Emekli SSK eski İl Müdürü Hikmet Cihan, enfes bir yorum ile “aşk-akıl ilişkisini” dile getirmiş kendine has üslubu içerisinde…

İstedim ki bu ilginç yorumu Bizim Bahçe’nin okuyucularıyla da paylaşayım…

“Aşk ve akıl birbirinden bağımsız müstakil birer kavram değildir.

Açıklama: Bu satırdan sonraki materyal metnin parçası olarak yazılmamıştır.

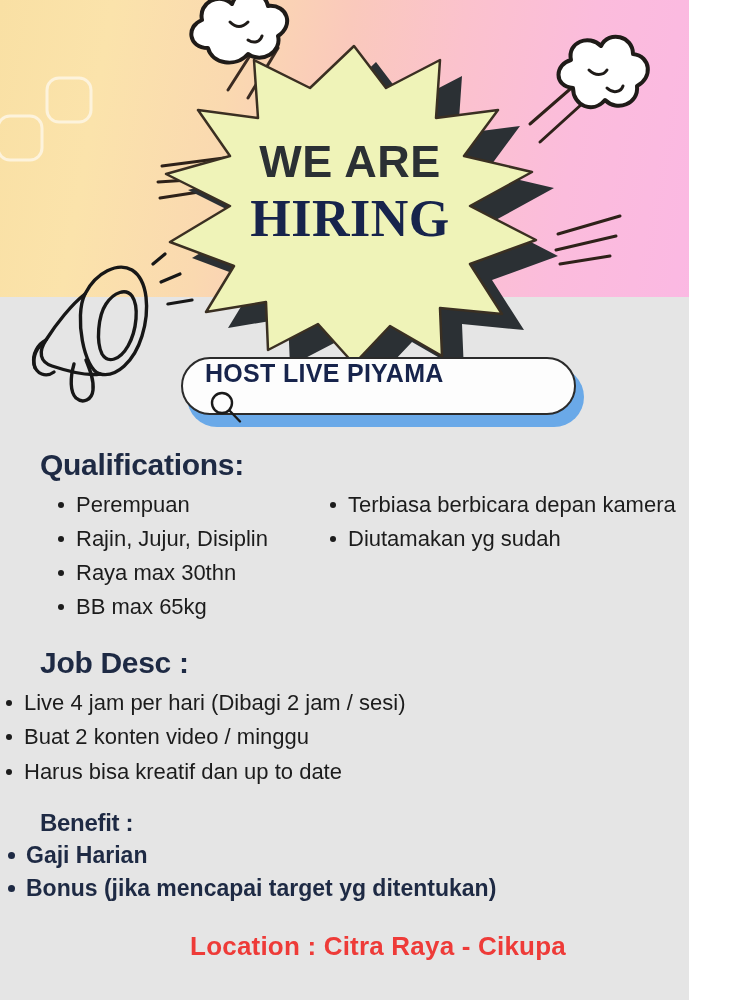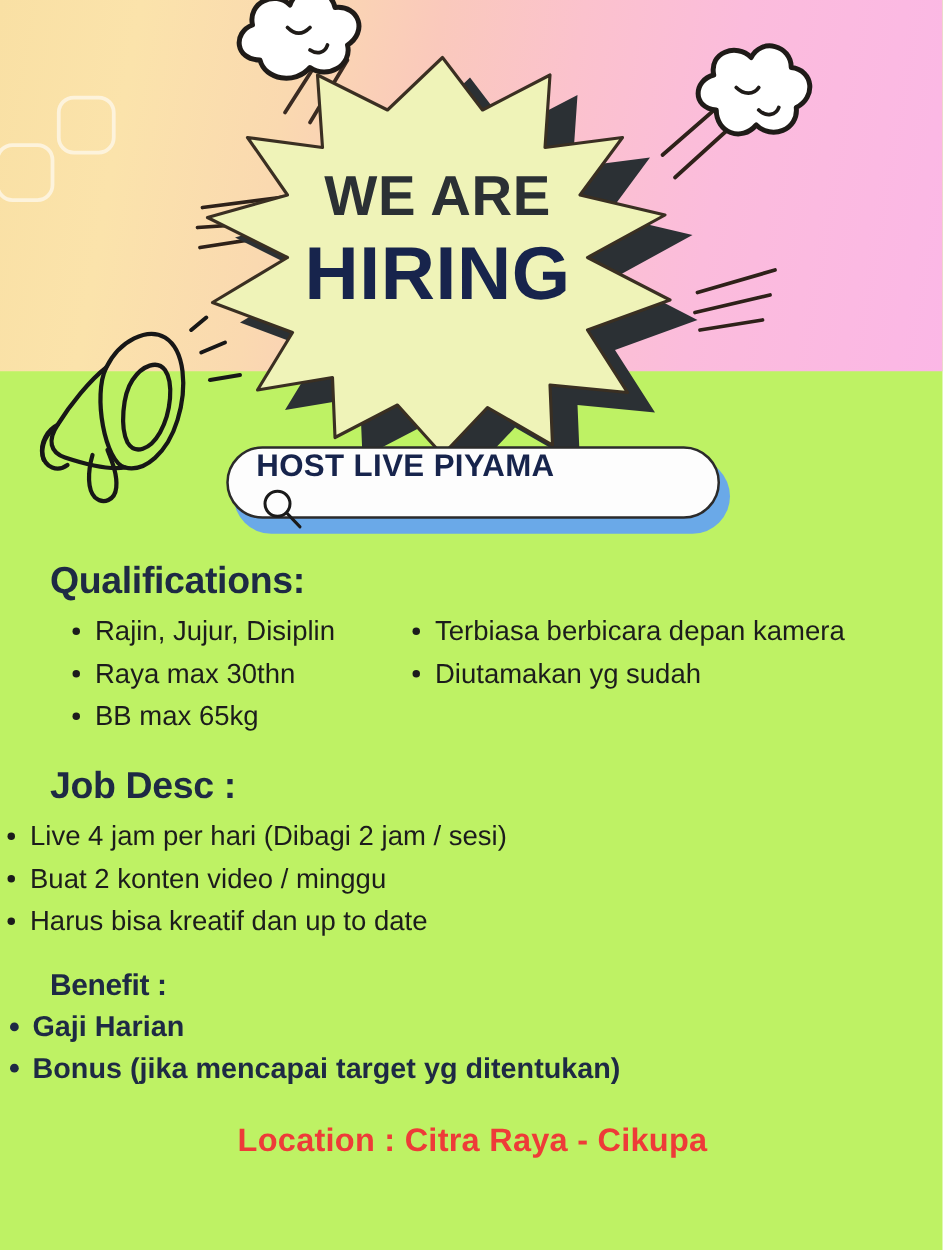"WE ARE" .poster { background: #bef264 -> #e5e5e5; width: 754px -> 689px }
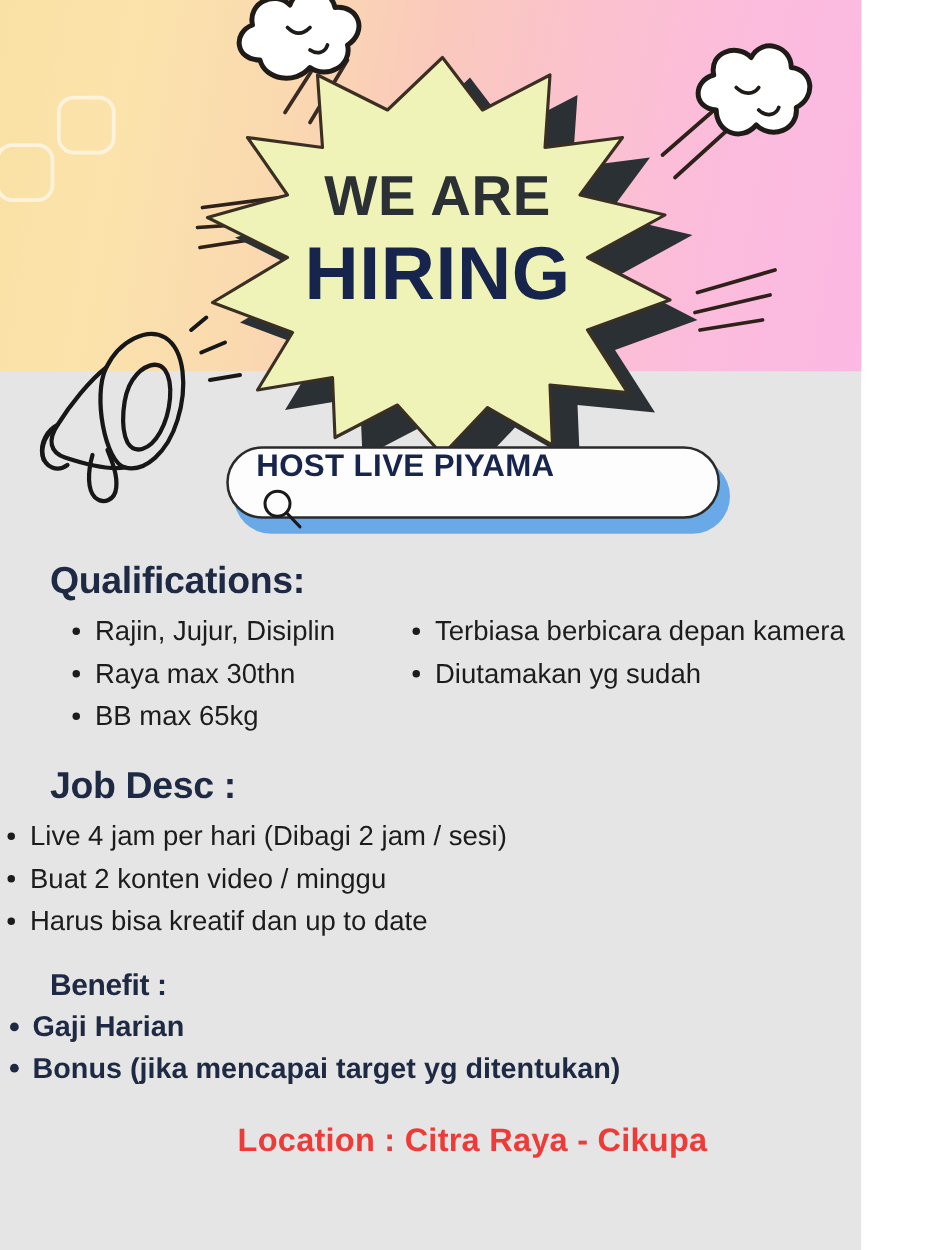"HIRING" .hiring { font-family: Liberation Sans, sans-serif -> Liberation Serif, serif; font-size: 60px -> 52px }
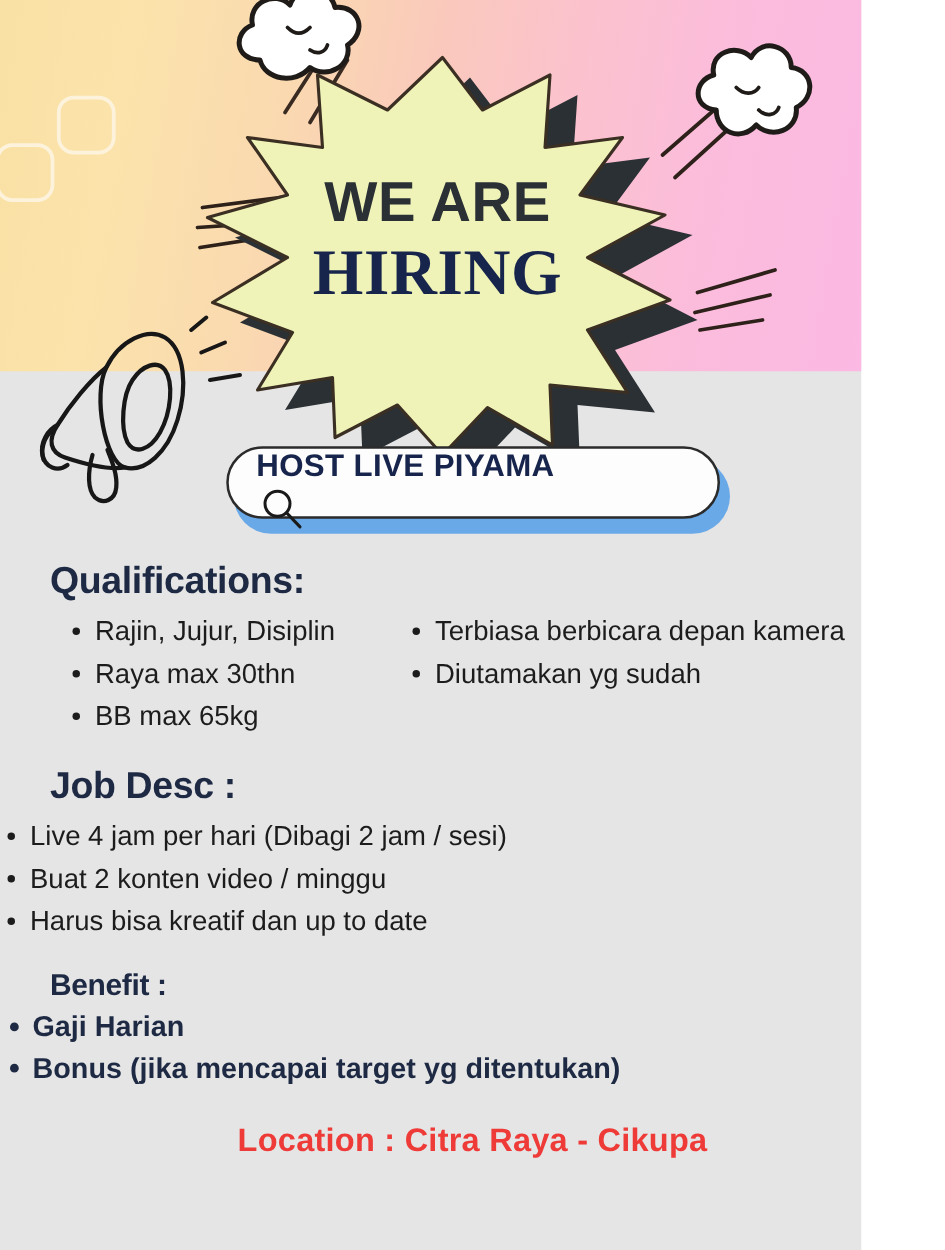"Perempuan" li { html: none -> <li>Perempuan</li> }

Akılsız aşk körse aşksız akıl topaldır.

Aklın evi beyin, aşkın evi kalptir.

Yunus gibi hamlıktan hareketle

pişe pişe yanarak

aşkınlaşa aşkınlaşa aşka ulaşılır.

Sadece akıl dibini aydınlatamayan bir mum gibidir.

İnsan aklı hayatın örsüyle çekici arasında dövüle dövüle

muhtevalı bir tekamülün mücerretini kuşanarak

ve kendini aşarak

aşkınlaşa aşkınlaşa aşka ulaşır.

Aklın bütün cevherini kullanarak

varamadığı alanlara aşk nüfuz eder.

Akıl içgindir.

Aşk aşkındır.

Akıl aşkı ihata edemez.

Aşk aklı ihata eder.

İnsanı keyfiyet planında yücelten

erdemsel bir cevherdir aşk.

Akıl atına binilerek gidilen yolun sonunda

Daha da öteye gidersem yanarım dediğinde

Yolculuğa aşk atına binilerek devam edilir.

Aşk müşahhasın mücerrete inkılabıdır.

Aşk aklın aurasıdır.

Aklın imbiğinden geçerek aşka ulaşılır.

Aşk aklın türevidir.

Burada bahsedilen aşk

Dudakta ve kucakta aranılan ten aşkı değildir.

Burada bahsedilen

Yunus aşkıdır, Mevlana aşkıdır.

Etten kemikten sıyrılarak

Manada erime sırrıdır.

Bu sırra erişen Yunus Emre

Ne güzel söylemiş;

Ben yürürüm yane yane

Aşk boyadı beni kane

Ne akılem ne divane

Gel gör beni aşk neyledi…”

İlde kişisel kütüphane açısından bir ihtimal bir eşi bulunamayacak zenginliğe sahip bir kitap koleksiyoneri Hikmet Cihan dostumuza, bu anlamlı yorumu nedeniyle Bizim Bahçe’den “Peygamber çiçekleri” gitsin istedik…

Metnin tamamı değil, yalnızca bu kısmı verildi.